Your answer should be the line that contains "Lincoln | Inactive v2: 467 -> 420" and each line after it, restated word for word through the final line of the entries.
── Data records
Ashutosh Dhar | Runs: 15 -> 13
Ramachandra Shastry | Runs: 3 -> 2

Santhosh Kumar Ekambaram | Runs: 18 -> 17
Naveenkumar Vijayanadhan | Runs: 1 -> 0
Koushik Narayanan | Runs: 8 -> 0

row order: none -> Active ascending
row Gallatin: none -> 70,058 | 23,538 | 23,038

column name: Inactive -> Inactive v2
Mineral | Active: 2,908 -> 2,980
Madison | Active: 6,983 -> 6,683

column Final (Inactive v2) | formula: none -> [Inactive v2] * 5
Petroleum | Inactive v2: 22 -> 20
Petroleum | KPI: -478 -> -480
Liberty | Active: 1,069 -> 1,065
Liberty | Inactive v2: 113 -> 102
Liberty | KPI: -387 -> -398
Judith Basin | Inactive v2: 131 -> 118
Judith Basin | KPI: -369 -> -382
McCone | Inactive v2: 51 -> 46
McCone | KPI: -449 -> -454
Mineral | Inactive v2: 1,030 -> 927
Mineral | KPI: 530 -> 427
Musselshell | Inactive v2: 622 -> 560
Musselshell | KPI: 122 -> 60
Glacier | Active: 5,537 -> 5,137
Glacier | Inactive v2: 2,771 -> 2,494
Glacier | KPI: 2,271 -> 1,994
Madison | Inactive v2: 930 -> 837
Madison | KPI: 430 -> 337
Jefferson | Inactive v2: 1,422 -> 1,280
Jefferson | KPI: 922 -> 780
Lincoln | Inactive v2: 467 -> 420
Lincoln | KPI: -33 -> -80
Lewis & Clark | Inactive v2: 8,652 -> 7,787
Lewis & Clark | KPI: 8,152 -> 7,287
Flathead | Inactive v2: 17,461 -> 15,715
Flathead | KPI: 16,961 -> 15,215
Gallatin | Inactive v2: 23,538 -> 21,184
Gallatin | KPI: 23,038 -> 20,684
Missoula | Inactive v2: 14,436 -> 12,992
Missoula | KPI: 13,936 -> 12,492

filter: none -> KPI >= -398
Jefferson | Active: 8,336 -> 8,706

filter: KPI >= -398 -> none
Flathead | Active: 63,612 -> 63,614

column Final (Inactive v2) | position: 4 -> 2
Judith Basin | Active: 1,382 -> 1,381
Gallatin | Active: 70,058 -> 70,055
────
### [Solution to the problem]
Lincoln | Inactive v2: 467 -> 420
Lincoln | KPI: -33 -> -80
Lewis & Clark | Inactive v2: 8,652 -> 7,787
Lewis & Clark | KPI: 8,152 -> 7,287
Flathead | Inactive v2: 17,461 -> 15,715
Flathead | KPI: 16,961 -> 15,215
Gallatin | Inactive v2: 23,538 -> 21,184
Gallatin | KPI: 23,038 -> 20,684
Missoula | Inactive v2: 14,436 -> 12,992
Missoula | KPI: 13,936 -> 12,492

filter: none -> KPI >= -398
Jefferson | Active: 8,336 -> 8,706

filter: KPI >= -398 -> none
Flathead | Active: 63,612 -> 63,614

column Final (Inactive v2) | position: 4 -> 2
Judith Basin | Active: 1,382 -> 1,381
Gallatin | Active: 70,058 -> 70,055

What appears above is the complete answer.